Exelon, Aktie

Exelon Aktie: Regulierung treibt Gewinn

Veröffentlicht am: 31.07.2026 um 01:26 Uhr | Redaktion boerse-global.de

Exelon steigert operativen Gewinn dank regulierter Tarife. ComEd als Wachstumsmotor. Jahresprognose bestätigt.

Exelon Aktie: Regulierte Tarife treiben Gewinn im zweiten Quartal
Moderne Strominfrastruktur bei Dämmerung als Symbol für regulierte Versorgungsunternehmen und stabile Erträge. Illustration mit AI erstellt übermittelt durch boerse-global.de

Exelon hat am Donnerstag Zahlen vorgelegt, die vor allem eines zeigen: Der Versorger verdient sein Geld zunehmend über regulierte Tarife statt über Wachstumsfantasien. Der Nettogewinn im zweiten Quartal 2026 lag bei 396 Millionen Dollar oder 0,39 Dollar je Aktie — nahezu unverändert zum Vorjahresquartal. Bereinigt um Sondereffekte stieg das operative Ergebnis auf 0,43 Dollar je Aktie, nach 0,39 Dollar im Vorjahresquartal.

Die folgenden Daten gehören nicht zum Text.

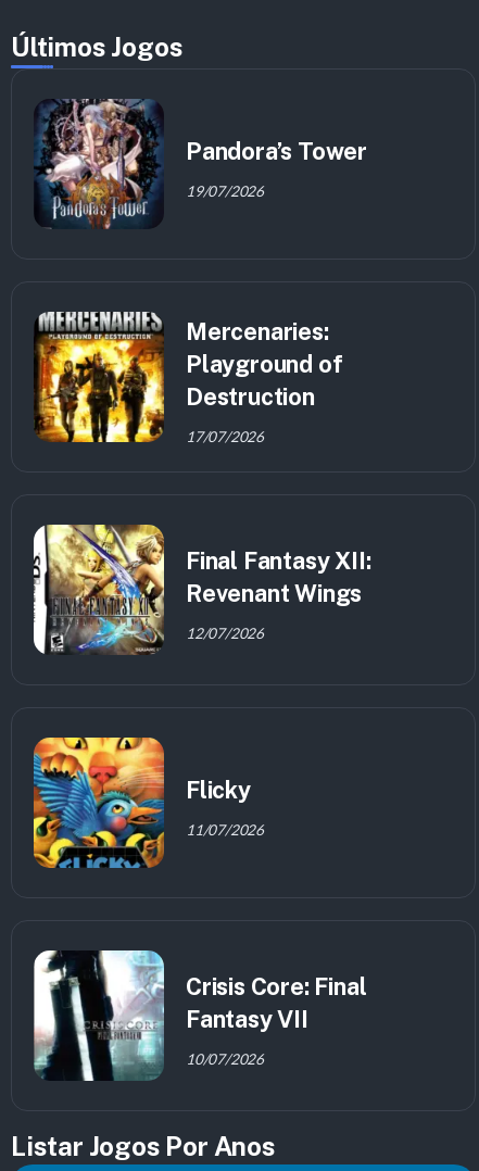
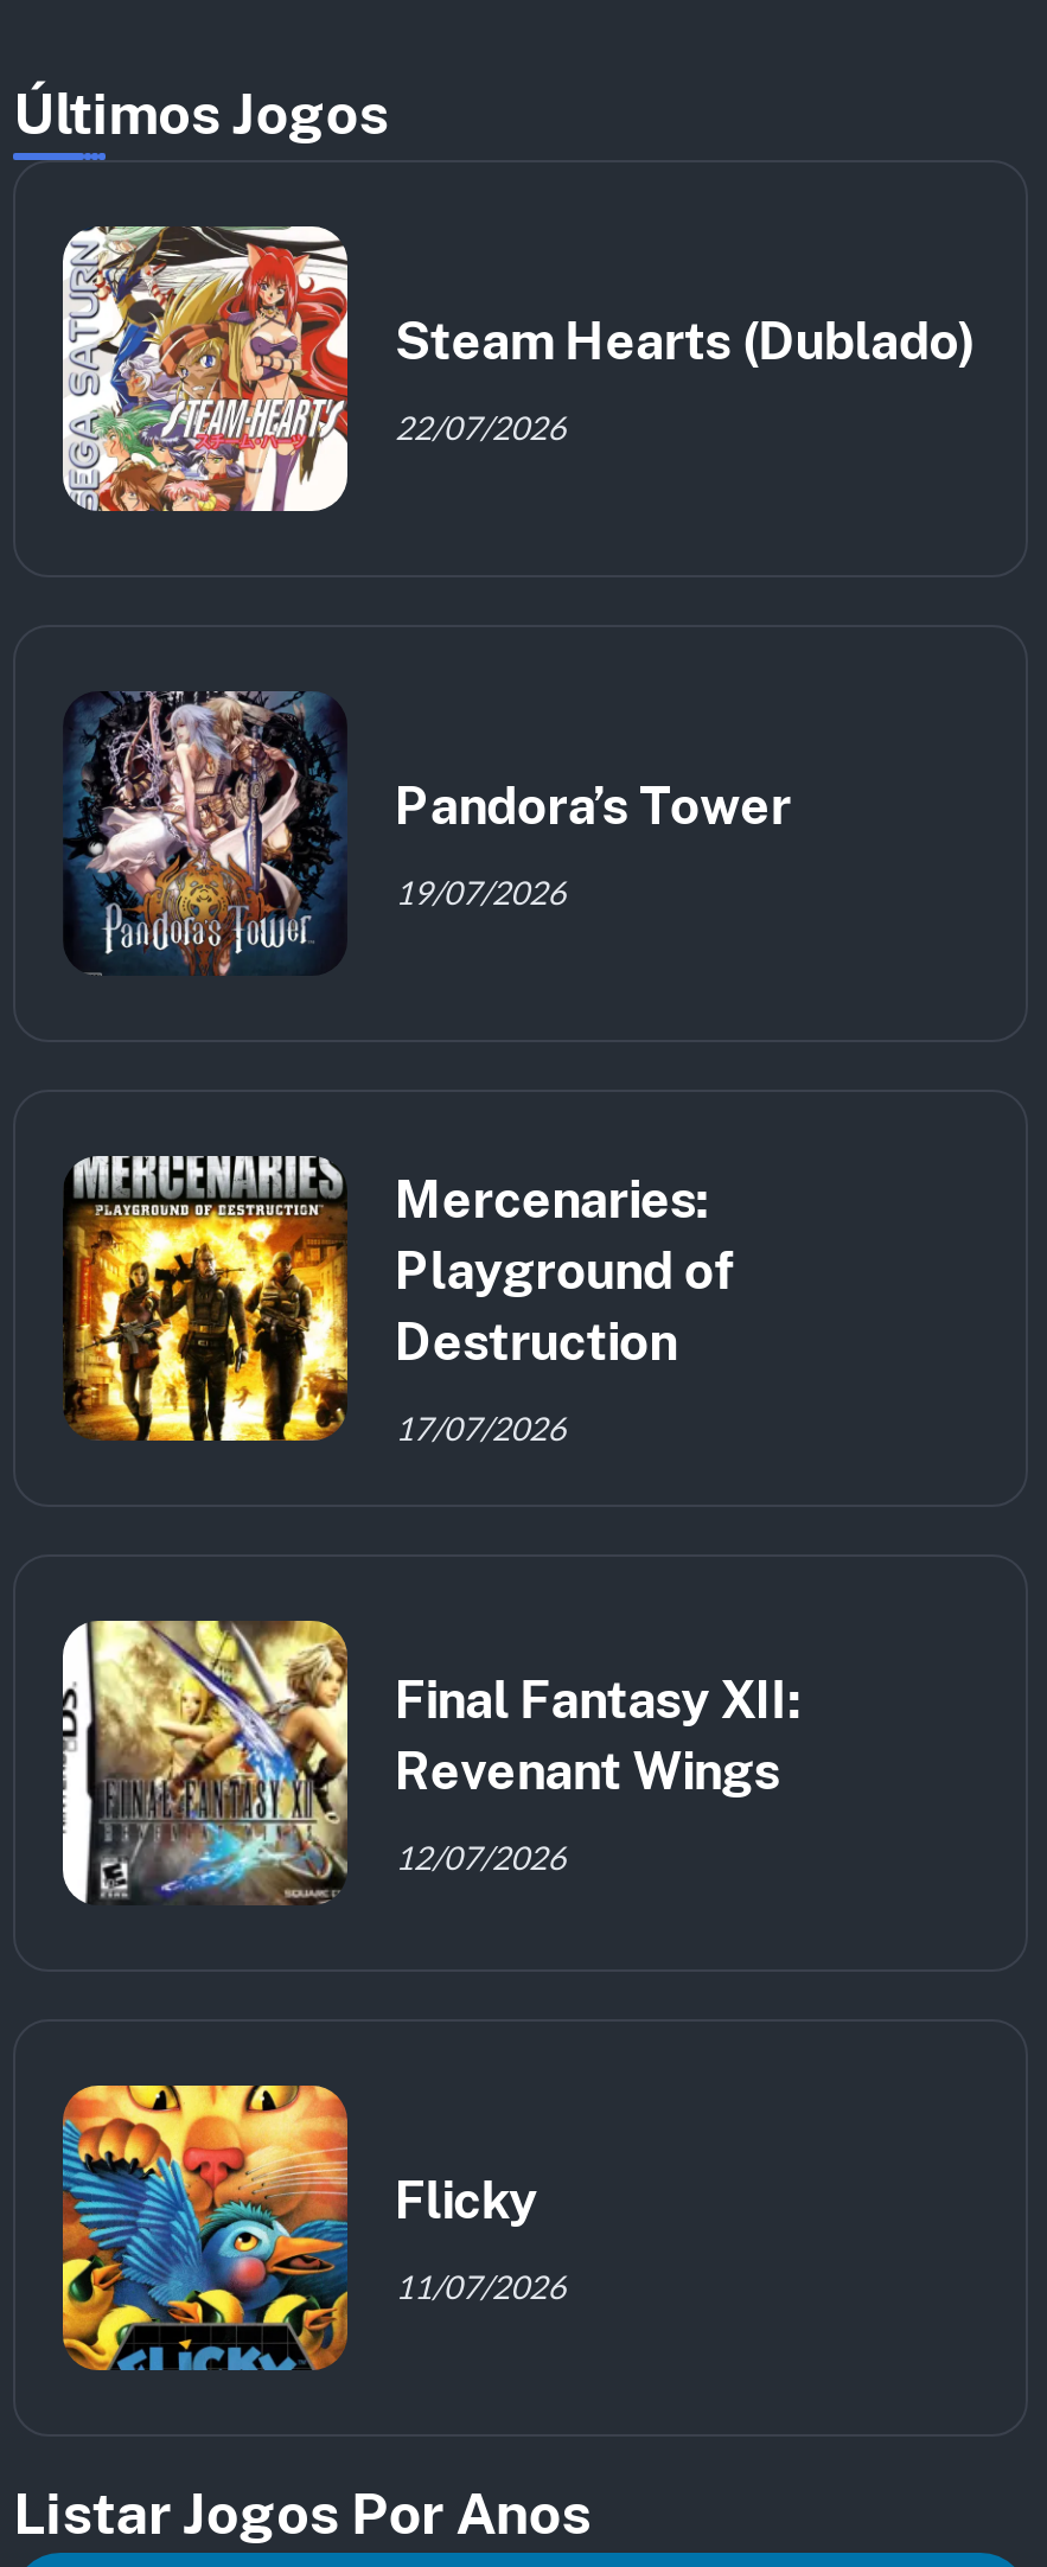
none -> [60,224,977,513] [image] | Steam Hearts (Dublado) | 22/07/2026
moved [33,97,371,838] -> [60,687,799,2305]: [image] | Pandora’s Tower | 19/07/2026 | ... | Flicky | 11/07/2026
[33,949,366,1082] [image] | Crisis Core: Final | Fantasy VII | 10/07/2026 -> none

Der Umsatz kletterte um 10,0 Prozent auf 5,967 Milliarden Dollar. Der Vorstand bestätigte die Jahresprognose von 2,81 bis 2,91 Dollar je Aktie und hält am Ziel eines jährlichen Gewinnwachstums nahe der oberen Spanne von 5 bis 7 Prozent bis 2029 fest.

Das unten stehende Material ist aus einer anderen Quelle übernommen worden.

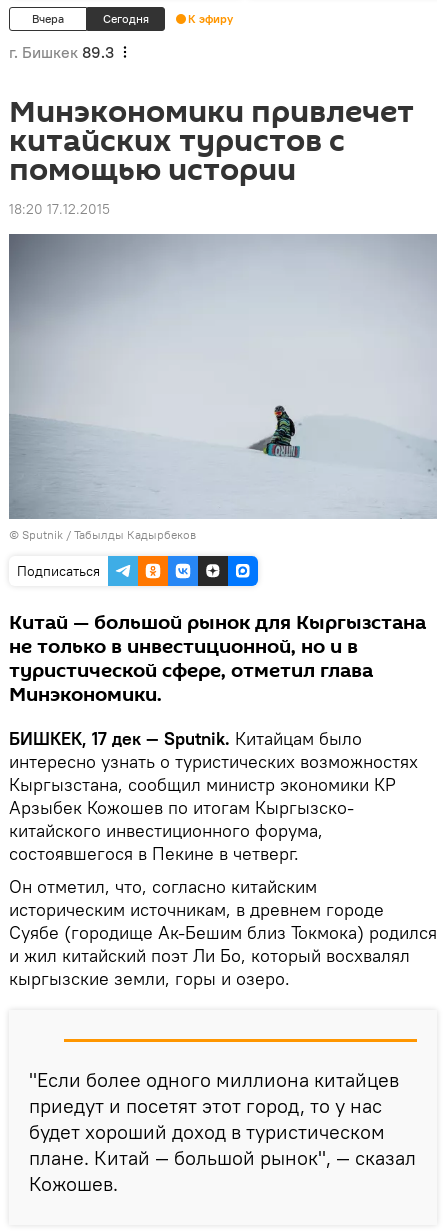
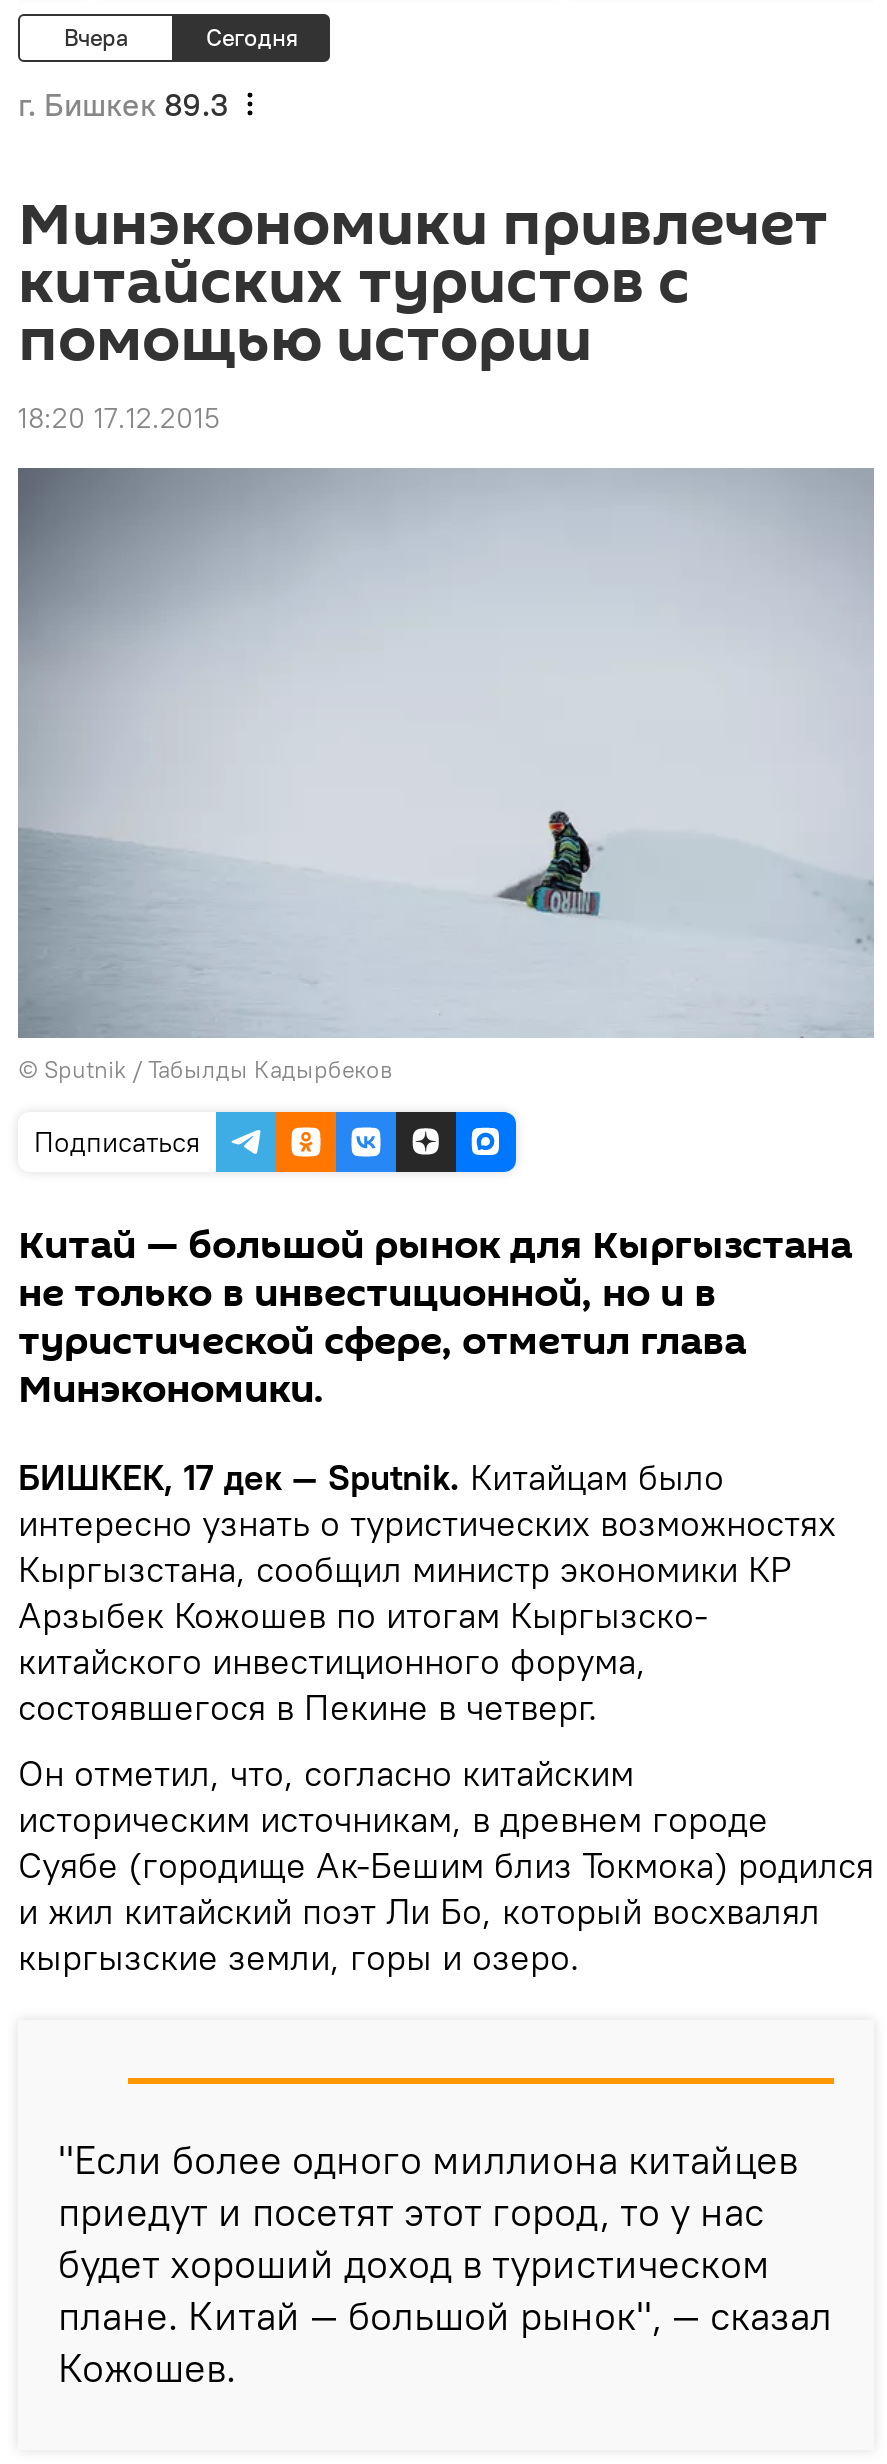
[188,11,233,26] К эфиру -> none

ComEd liefert den Wachstumsmotor

Unter den vier Tochtergesellschaften stach ComEd hervor: Das Chicagoer Versorgungsunternehmen steigerte sein Ergebnis auf 249 Millionen Dollar, nach 228 Millionen Dollar im Vorjahresquartal. Treiber waren höhere Vertriebs- und Übertragungstarife sowie eine gestiegene Kapitalverzinsung für Bauprojekte. Exelon-Chef Calvin Butler sprach von disziplinierter Ausführung und verwies auf den wachsenden Energiebedarf, dem der Konzern mit Netzmodernisierung, Speicherlösungen und virtuellen Kraftwerken begegnen will.

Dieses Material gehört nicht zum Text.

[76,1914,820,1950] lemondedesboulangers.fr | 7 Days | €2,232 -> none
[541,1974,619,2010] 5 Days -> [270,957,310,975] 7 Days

Auf der regulatorischen Seite bleibt einiges in Bewegung: Die Tochter BGE reichte im Juli einen Antrag für neue Stromverteilungstarife bei der Maryland Public Service Commission ein, um Investitionen und Betriebskosten zu refinanzieren. ACE brachte parallel einen Vorschlag für ein ans Übertragungsnetz angeschlossenes Batteriespeicherprojekt beim New Jersey Board of Public Utilities ein. Finanzchefin Jeanne Jones betonte, dass der Konzern bereits rund 86 Prozent der für 2026 geplanten Fremdfinanzierungen abgeschlossen hat — ein Polster, das die weiteren Investitionsvorhaben absichern soll.

Die nächste Wegmarke für Anleger dürfte der Ausgang der BGE-Tarifentscheidung in Maryland sein, die über die Rentabilität der Investitionen in den kommenden Jahren mitentscheidet.